— ASSIGNED TASK —
Tally up the lines below with "name" in them. Answer with the number only.
GIVEN RECORDS below:
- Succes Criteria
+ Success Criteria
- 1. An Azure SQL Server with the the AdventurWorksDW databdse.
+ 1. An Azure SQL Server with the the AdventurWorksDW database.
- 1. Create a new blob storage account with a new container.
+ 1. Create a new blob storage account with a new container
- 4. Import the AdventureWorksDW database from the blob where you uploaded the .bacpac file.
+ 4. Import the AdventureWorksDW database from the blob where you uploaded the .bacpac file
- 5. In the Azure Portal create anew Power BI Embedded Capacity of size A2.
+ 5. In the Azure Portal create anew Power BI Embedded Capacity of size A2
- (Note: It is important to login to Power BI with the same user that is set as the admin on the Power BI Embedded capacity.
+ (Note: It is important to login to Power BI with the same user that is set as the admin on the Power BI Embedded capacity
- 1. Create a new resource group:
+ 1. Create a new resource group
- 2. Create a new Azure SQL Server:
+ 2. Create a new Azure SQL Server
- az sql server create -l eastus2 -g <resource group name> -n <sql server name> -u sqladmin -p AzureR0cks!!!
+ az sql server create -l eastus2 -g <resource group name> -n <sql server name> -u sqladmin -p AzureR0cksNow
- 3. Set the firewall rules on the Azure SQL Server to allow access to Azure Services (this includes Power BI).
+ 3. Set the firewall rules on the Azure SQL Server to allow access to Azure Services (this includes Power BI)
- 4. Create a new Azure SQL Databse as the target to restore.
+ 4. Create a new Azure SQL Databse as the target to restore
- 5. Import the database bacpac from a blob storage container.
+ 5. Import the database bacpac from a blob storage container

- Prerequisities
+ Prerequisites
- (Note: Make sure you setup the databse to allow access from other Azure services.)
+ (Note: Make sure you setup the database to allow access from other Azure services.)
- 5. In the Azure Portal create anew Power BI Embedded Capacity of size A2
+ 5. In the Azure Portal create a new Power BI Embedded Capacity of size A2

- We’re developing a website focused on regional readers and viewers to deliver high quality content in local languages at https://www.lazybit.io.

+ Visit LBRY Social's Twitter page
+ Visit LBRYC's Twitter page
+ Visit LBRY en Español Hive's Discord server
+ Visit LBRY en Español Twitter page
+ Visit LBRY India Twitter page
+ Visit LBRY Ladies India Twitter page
End of GIVEN RECORDS.
— SOLUTION TO THE PROBLEM —
2